### INSTRUCTIONS FOR THE TASK
Return each entry exactly, omitting nothing.

________________________

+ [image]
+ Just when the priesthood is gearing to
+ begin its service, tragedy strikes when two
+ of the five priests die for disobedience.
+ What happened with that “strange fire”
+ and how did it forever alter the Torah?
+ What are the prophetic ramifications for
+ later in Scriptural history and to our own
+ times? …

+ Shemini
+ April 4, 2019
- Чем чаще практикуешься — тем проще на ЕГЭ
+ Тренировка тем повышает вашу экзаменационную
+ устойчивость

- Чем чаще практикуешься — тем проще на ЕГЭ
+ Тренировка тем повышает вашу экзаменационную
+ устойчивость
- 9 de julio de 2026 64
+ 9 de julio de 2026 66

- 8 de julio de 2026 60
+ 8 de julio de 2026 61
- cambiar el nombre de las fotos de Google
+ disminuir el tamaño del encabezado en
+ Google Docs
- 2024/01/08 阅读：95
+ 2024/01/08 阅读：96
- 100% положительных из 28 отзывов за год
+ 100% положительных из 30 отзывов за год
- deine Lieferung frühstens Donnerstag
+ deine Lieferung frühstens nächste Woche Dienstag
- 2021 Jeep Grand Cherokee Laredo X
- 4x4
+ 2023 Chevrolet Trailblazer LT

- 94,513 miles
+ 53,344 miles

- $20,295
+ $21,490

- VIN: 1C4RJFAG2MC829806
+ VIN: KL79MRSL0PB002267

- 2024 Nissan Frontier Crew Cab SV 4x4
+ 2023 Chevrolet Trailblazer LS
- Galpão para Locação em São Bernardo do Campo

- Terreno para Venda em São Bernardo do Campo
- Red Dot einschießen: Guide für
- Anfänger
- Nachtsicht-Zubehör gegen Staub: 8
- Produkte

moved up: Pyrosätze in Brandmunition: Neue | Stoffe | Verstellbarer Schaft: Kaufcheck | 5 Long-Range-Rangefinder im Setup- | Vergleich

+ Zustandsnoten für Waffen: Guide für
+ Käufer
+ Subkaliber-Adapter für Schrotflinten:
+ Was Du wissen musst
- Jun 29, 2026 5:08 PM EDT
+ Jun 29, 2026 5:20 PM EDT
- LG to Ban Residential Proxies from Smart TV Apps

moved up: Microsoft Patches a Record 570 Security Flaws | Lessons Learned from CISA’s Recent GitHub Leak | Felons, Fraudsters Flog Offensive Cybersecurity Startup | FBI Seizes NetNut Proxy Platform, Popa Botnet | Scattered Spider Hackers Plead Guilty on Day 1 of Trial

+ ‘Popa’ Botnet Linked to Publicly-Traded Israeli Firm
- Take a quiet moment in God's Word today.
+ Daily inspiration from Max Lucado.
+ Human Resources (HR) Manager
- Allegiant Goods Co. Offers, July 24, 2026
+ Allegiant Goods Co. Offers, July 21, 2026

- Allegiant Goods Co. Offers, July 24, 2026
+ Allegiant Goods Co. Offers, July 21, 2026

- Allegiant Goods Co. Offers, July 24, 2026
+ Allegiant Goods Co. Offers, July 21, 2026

________________________

### REPLY TO THE EXERCISE
+ [image]
+ Just when the priesthood is gearing to
+ begin its service, tragedy strikes when two
+ of the five priests die for disobedience.
+ What happened with that “strange fire”
+ and how did it forever alter the Torah?
+ What are the prophetic ramifications for
+ later in Scriptural history and to our own
+ times? …

+ Shemini
+ April 4, 2019
- Чем чаще практикуешься — тем проще на ЕГЭ
+ Тренировка тем повышает вашу экзаменационную
+ устойчивость

- Чем чаще практикуешься — тем проще на ЕГЭ
+ Тренировка тем повышает вашу экзаменационную
+ устойчивость
- 9 de julio de 2026 64
+ 9 de julio de 2026 66

- 8 de julio de 2026 60
+ 8 de julio de 2026 61
- cambiar el nombre de las fotos de Google
+ disminuir el tamaño del encabezado en
+ Google Docs
- 2024/01/08 阅读：95
+ 2024/01/08 阅读：96
- 100% положительных из 28 отзывов за год
+ 100% положительных из 30 отзывов за год
- deine Lieferung frühstens Donnerstag
+ deine Lieferung frühstens nächste Woche Dienstag
- 2021 Jeep Grand Cherokee Laredo X
- 4x4
+ 2023 Chevrolet Trailblazer LT

- 94,513 miles
+ 53,344 miles

- $20,295
+ $21,490

- VIN: 1C4RJFAG2MC829806
+ VIN: KL79MRSL0PB002267

- 2024 Nissan Frontier Crew Cab SV 4x4
+ 2023 Chevrolet Trailblazer LS
- Galpão para Locação em São Bernardo do Campo

- Terreno para Venda em São Bernardo do Campo
- Red Dot einschießen: Guide für
- Anfänger
- Nachtsicht-Zubehör gegen Staub: 8
- Produkte

moved up: Pyrosätze in Brandmunition: Neue | Stoffe | Verstellbarer Schaft: Kaufcheck | 5 Long-Range-Rangefinder im Setup- | Vergleich

+ Zustandsnoten für Waffen: Guide für
+ Käufer
+ Subkaliber-Adapter für Schrotflinten:
+ Was Du wissen musst
- Jun 29, 2026 5:08 PM EDT
+ Jun 29, 2026 5:20 PM EDT
- LG to Ban Residential Proxies from Smart TV Apps

moved up: Microsoft Patches a Record 570 Security Flaws | Lessons Learned from CISA’s Recent GitHub Leak | Felons, Fraudsters Flog Offensive Cybersecurity Startup | FBI Seizes NetNut Proxy Platform, Popa Botnet | Scattered Spider Hackers Plead Guilty on Day 1 of Trial

+ ‘Popa’ Botnet Linked to Publicly-Traded Israeli Firm
- Take a quiet moment in God's Word today.
+ Daily inspiration from Max Lucado.
+ Human Resources (HR) Manager
- Allegiant Goods Co. Offers, July 24, 2026
+ Allegiant Goods Co. Offers, July 21, 2026

- Allegiant Goods Co. Offers, July 24, 2026
+ Allegiant Goods Co. Offers, July 21, 2026

- Allegiant Goods Co. Offers, July 24, 2026
+ Allegiant Goods Co. Offers, July 21, 2026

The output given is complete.